### INPUT DATA
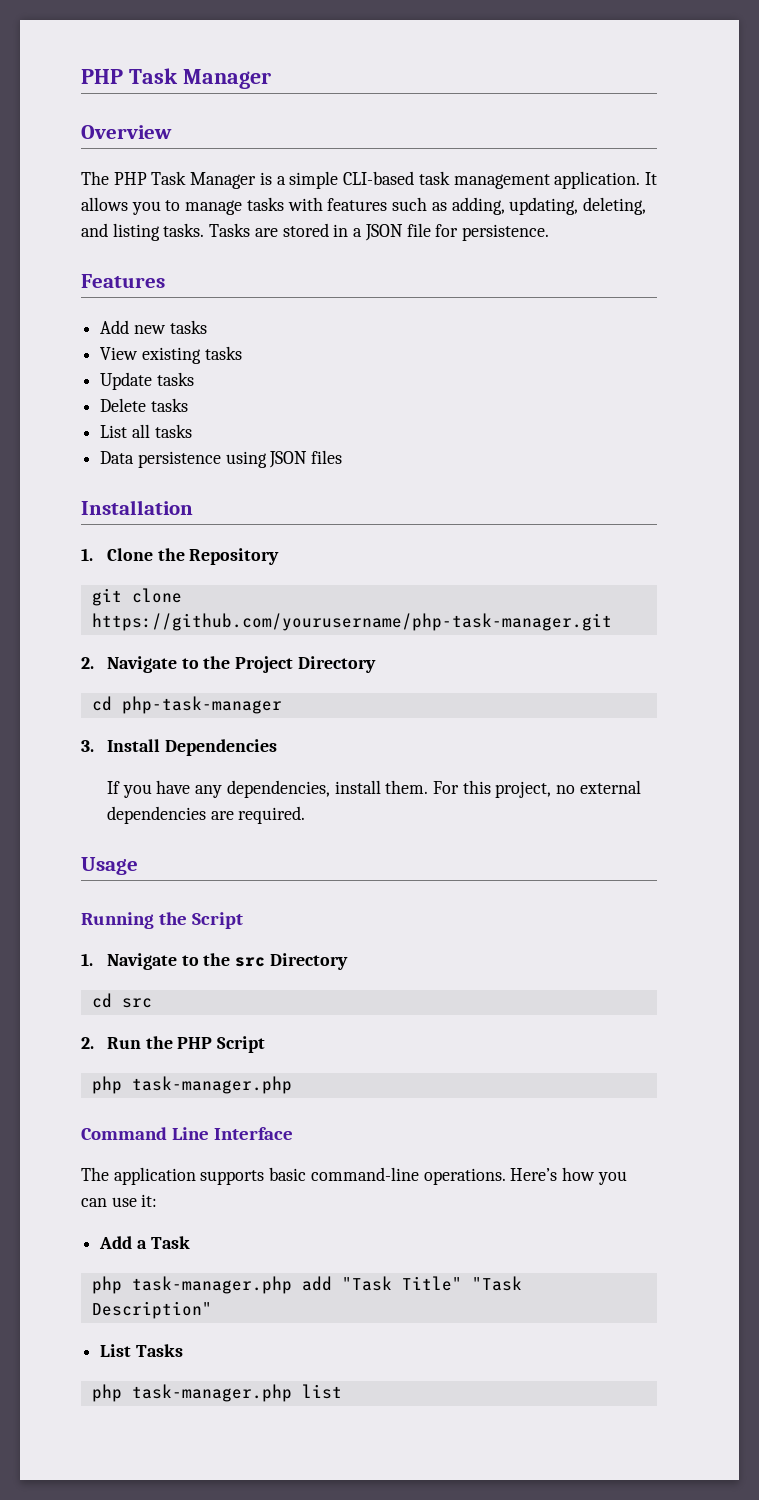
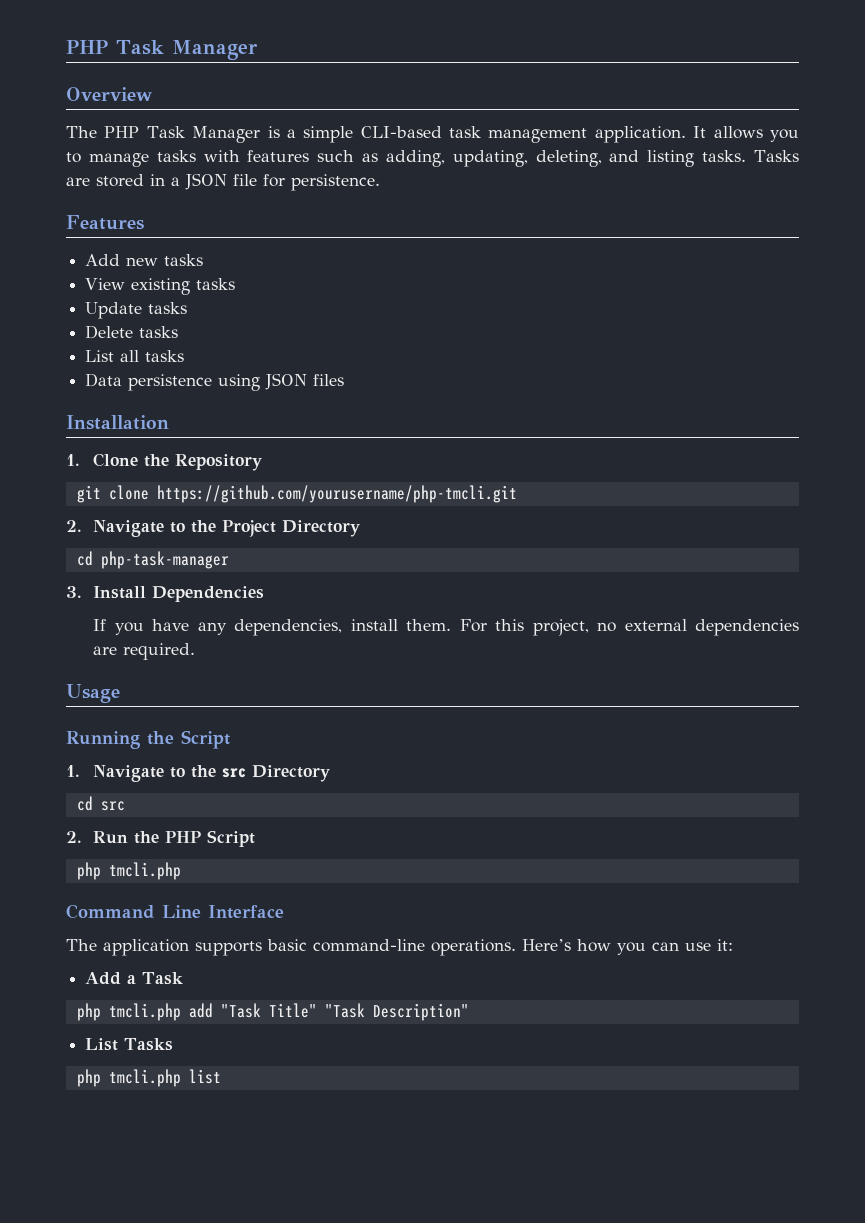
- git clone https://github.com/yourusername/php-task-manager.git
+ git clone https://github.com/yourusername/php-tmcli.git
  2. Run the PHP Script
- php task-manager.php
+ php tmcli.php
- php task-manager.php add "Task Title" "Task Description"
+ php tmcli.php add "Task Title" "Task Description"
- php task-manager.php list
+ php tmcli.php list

--

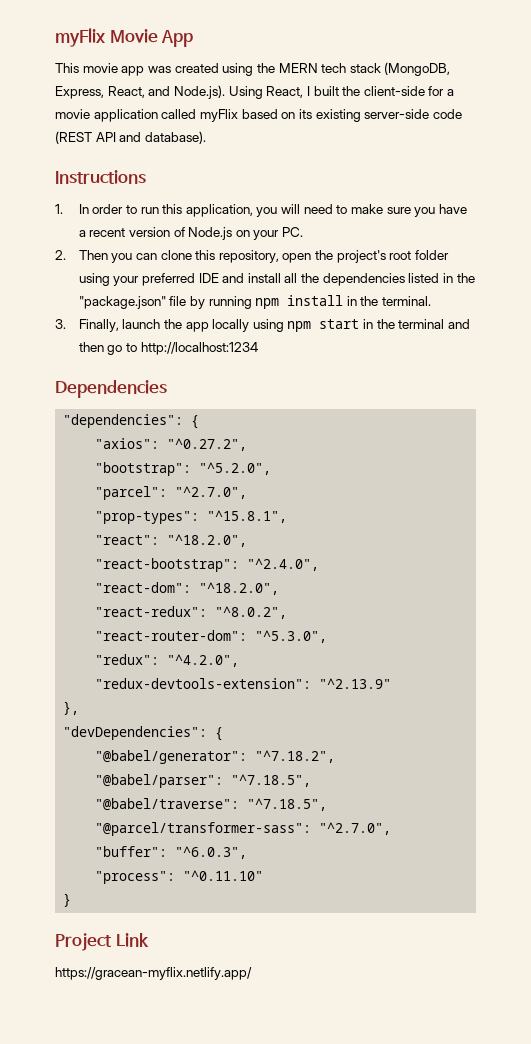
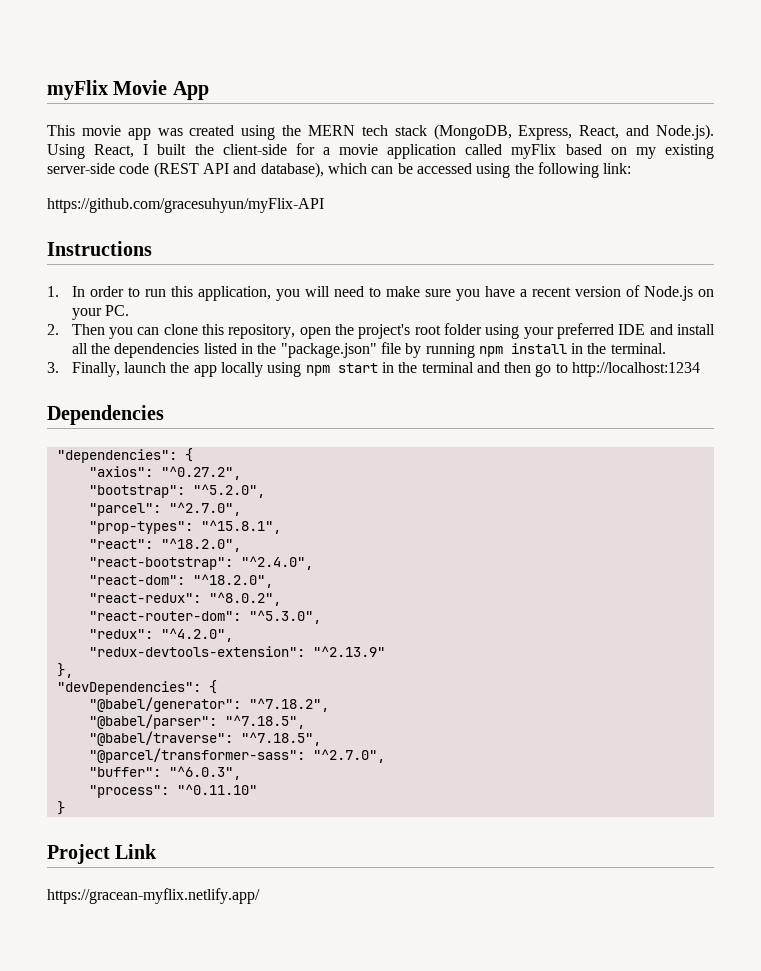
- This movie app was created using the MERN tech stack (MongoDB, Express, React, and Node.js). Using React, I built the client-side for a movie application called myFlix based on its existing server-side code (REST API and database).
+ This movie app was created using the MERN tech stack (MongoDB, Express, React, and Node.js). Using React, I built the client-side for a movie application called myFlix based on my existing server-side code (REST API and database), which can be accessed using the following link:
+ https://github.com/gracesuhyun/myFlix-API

### GOAL OF THE EXERCISE
Using the material above, transcribe exactly the lines from the line with "git clone https://github.com/yourusername/php-tmcli.git" to the line with "php tmcli.php list"; both count, and nothing else goes in.

### ANSWER FOR THE TASK
+ git clone https://github.com/yourusername/php-tmcli.git
  2. Run the PHP Script
- php task-manager.php
+ php tmcli.php
- php task-manager.php add "Task Title" "Task Description"
+ php tmcli.php add "Task Title" "Task Description"
- php task-manager.php list
+ php tmcli.php list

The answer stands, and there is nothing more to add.